▶ Exercise: From the line with "border-left: 7px solid" to the line with "border-left: 6px solid", output every line below exactly, both ends included. Skip the pictures.

▶ Supplied data:
□ □ □ □ □ □ □

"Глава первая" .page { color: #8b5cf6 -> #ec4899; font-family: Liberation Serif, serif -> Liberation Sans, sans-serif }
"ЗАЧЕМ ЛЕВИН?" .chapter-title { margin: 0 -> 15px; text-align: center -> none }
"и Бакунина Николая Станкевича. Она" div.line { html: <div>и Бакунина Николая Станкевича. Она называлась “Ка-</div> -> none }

□ □ □ □ □ □ □

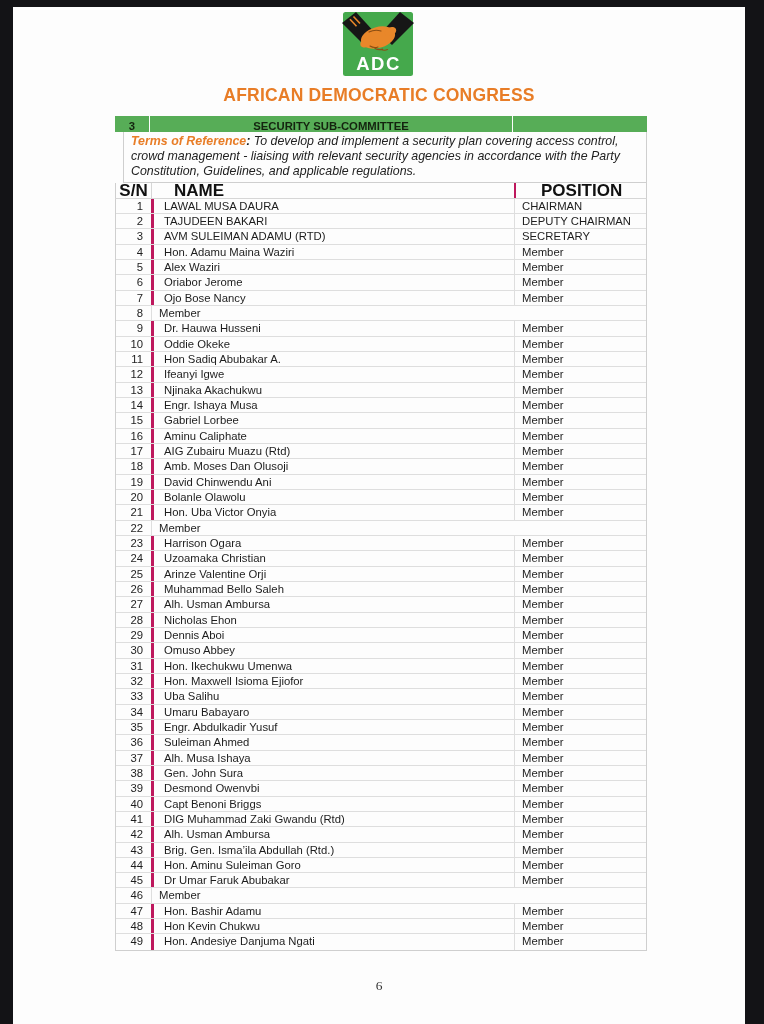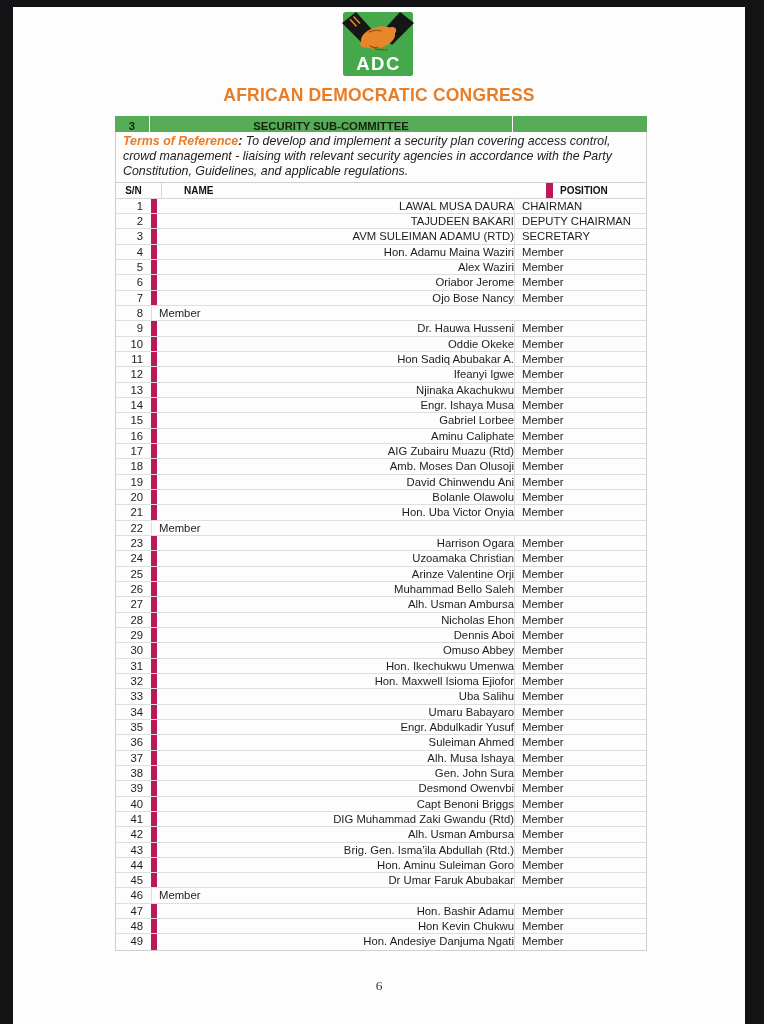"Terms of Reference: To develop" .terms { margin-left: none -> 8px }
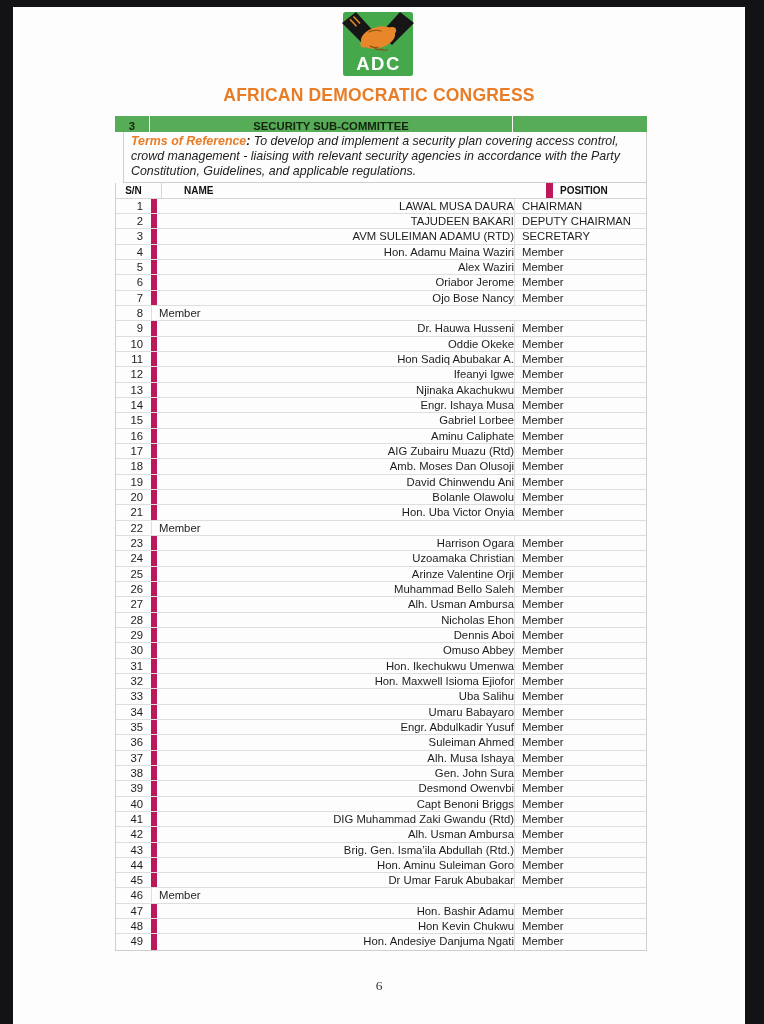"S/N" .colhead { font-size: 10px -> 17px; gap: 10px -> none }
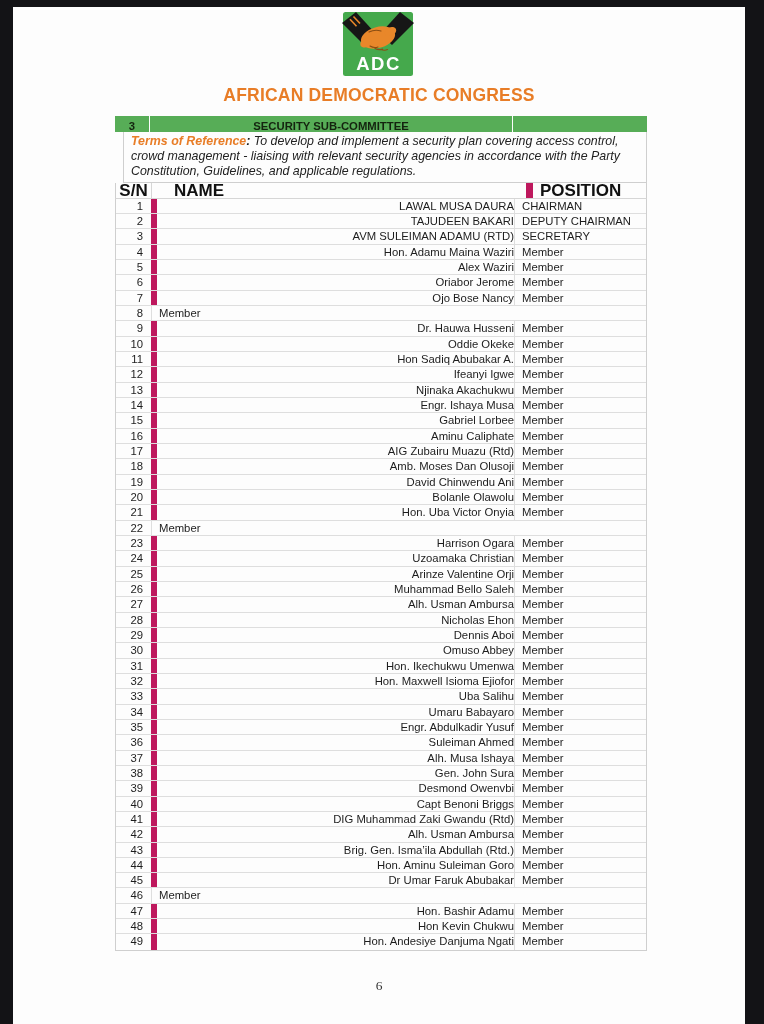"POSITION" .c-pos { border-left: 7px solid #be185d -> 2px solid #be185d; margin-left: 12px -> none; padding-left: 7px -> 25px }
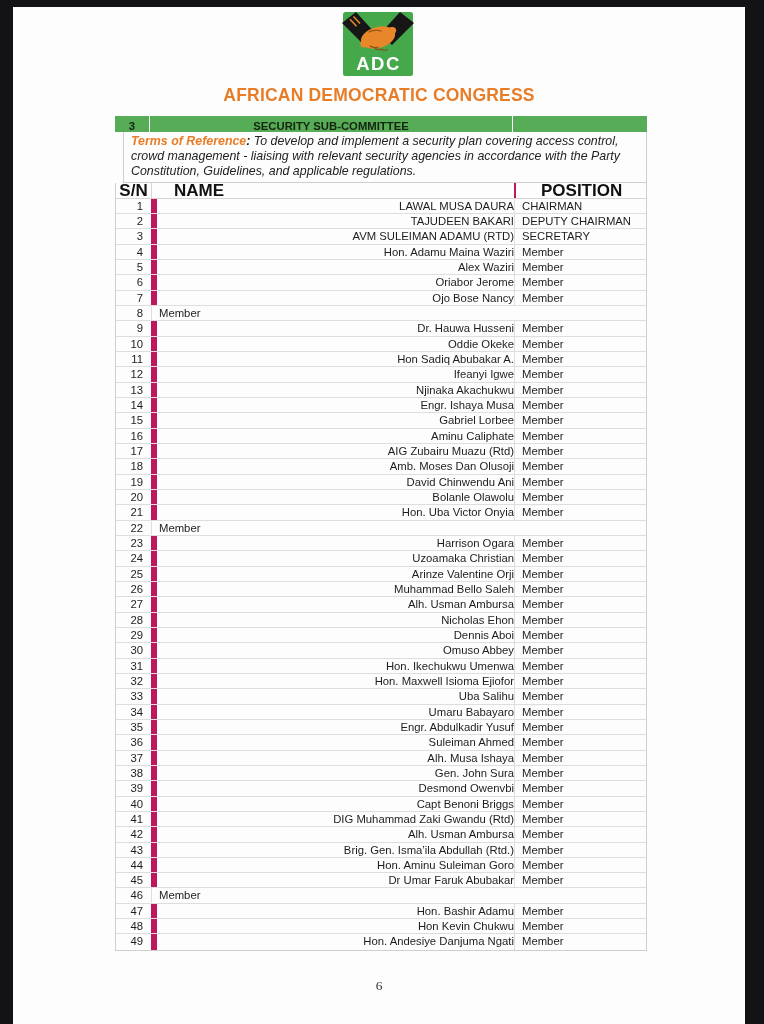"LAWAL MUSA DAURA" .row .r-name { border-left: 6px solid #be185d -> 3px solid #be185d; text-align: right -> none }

□ □ □ □ □ □ □

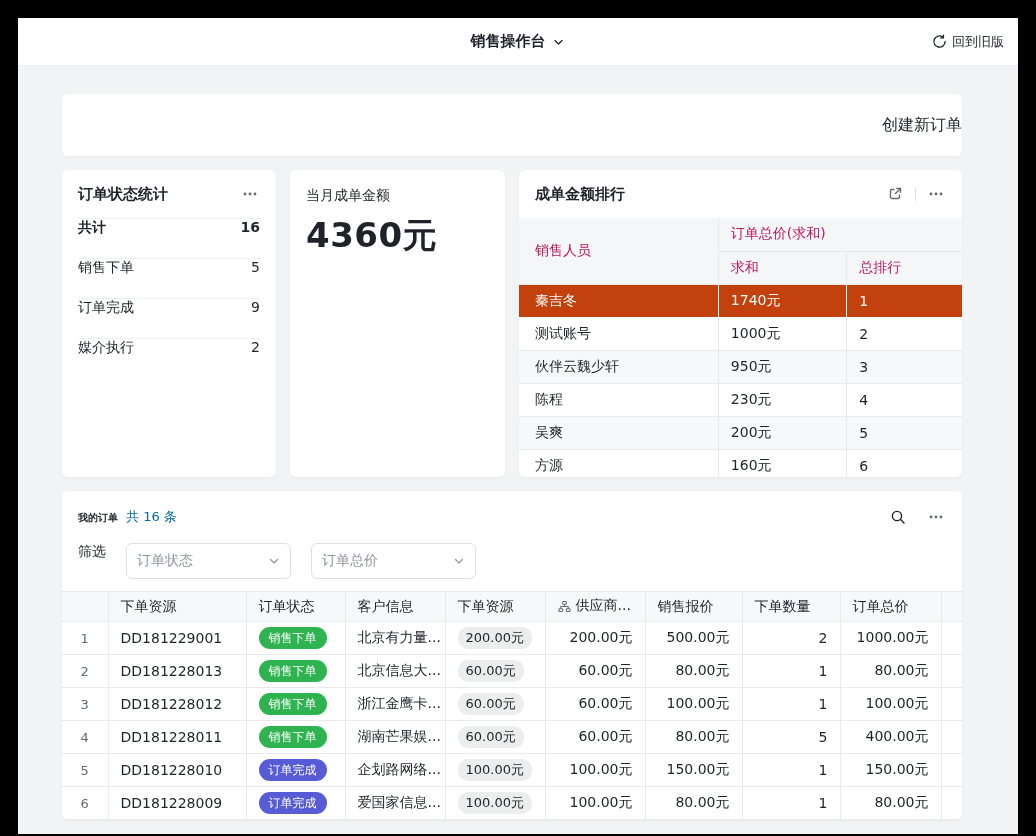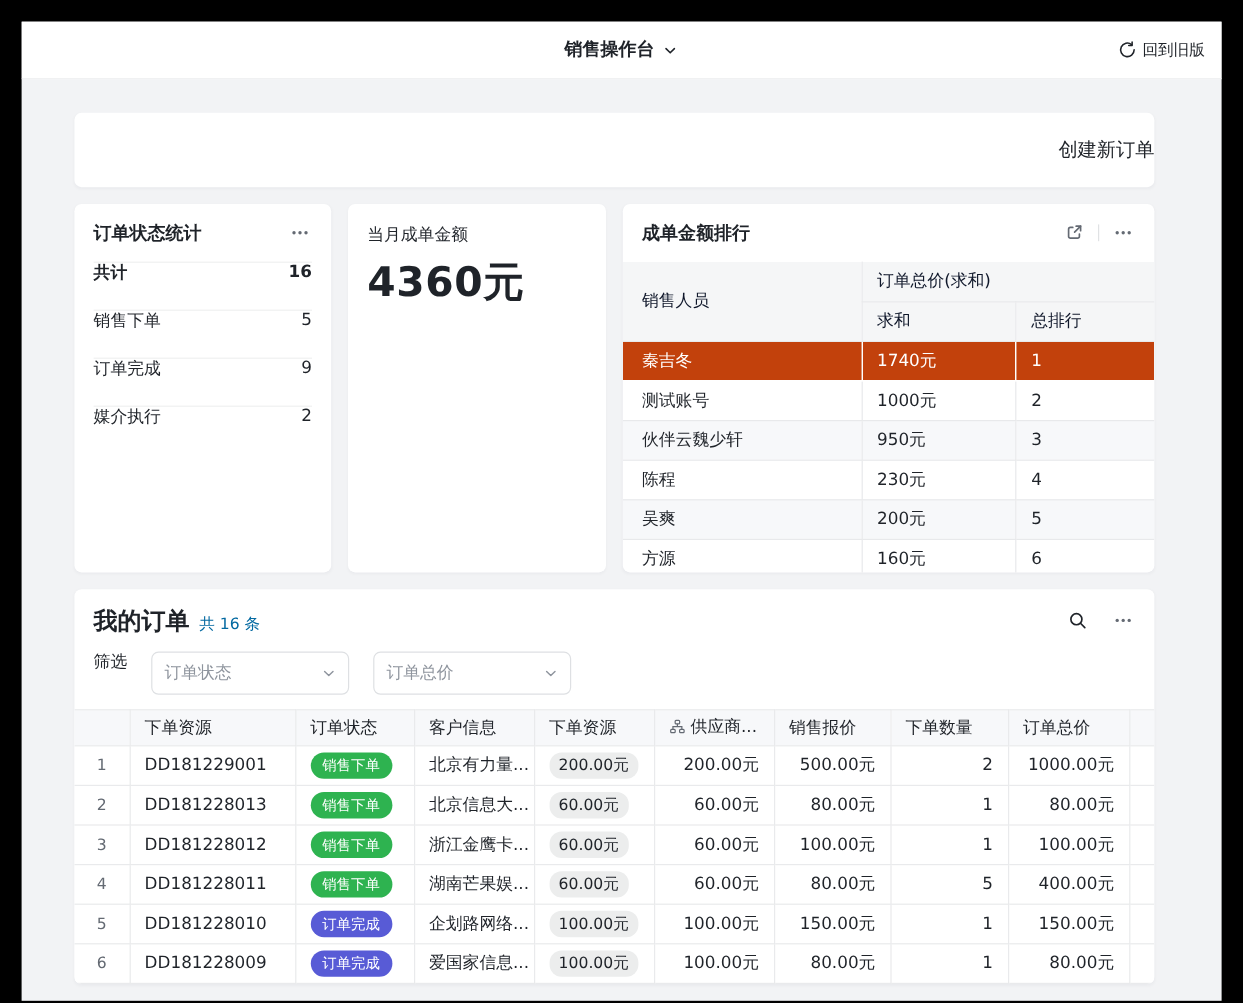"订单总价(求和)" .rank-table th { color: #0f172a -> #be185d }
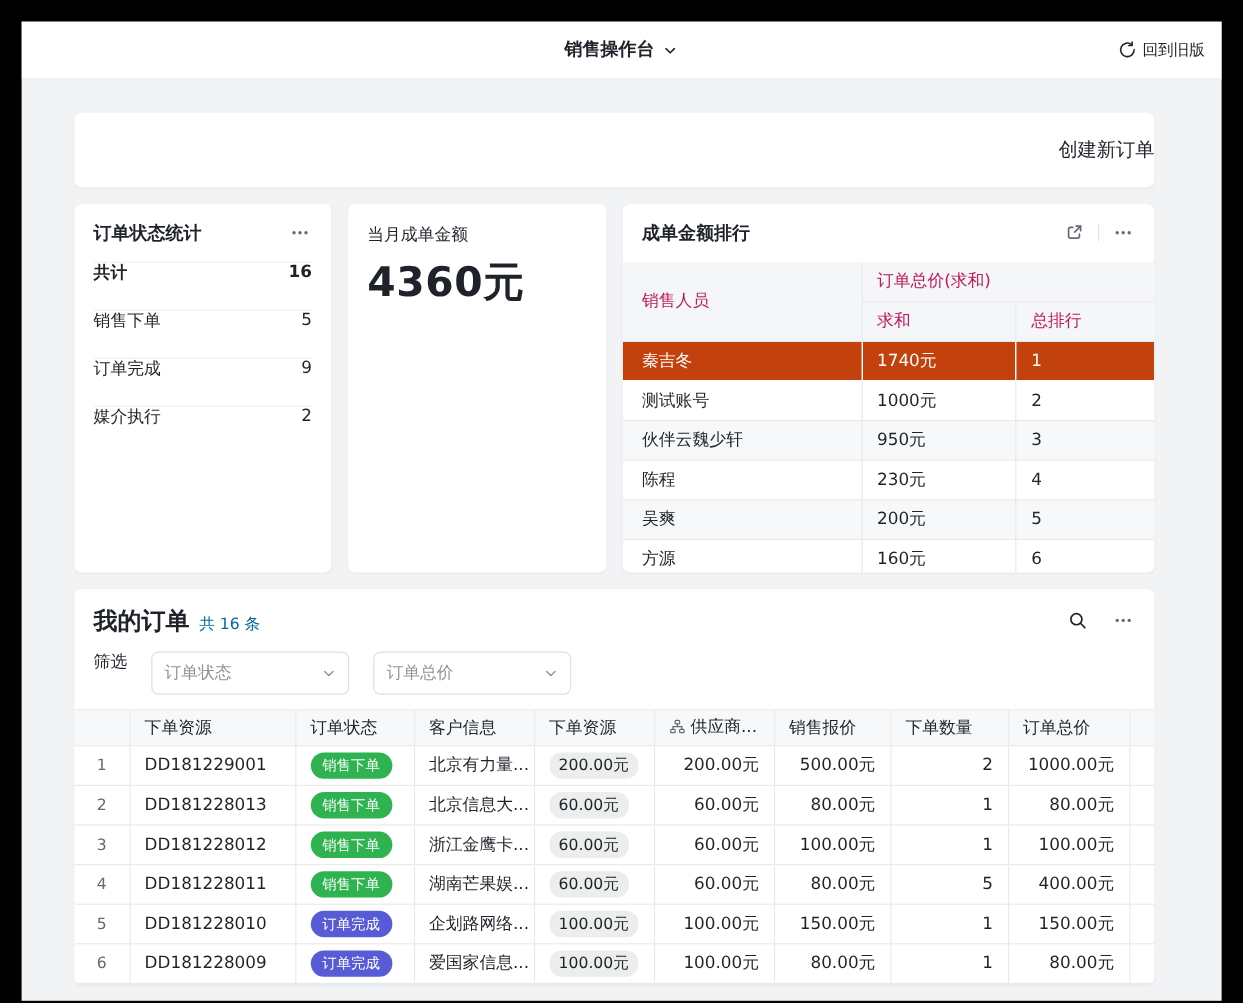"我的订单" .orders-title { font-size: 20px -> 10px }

□ □ □ □ □ □ □

▶ Output for this task:
"POSITION" .c-pos { border-left: 7px solid #be185d -> 2px solid #be185d; margin-left: 12px -> none; padding-left: 7px -> 25px }
"LAWAL MUSA DAURA" .row .r-name { border-left: 6px solid #be185d -> 3px solid #be185d; text-align: right -> none }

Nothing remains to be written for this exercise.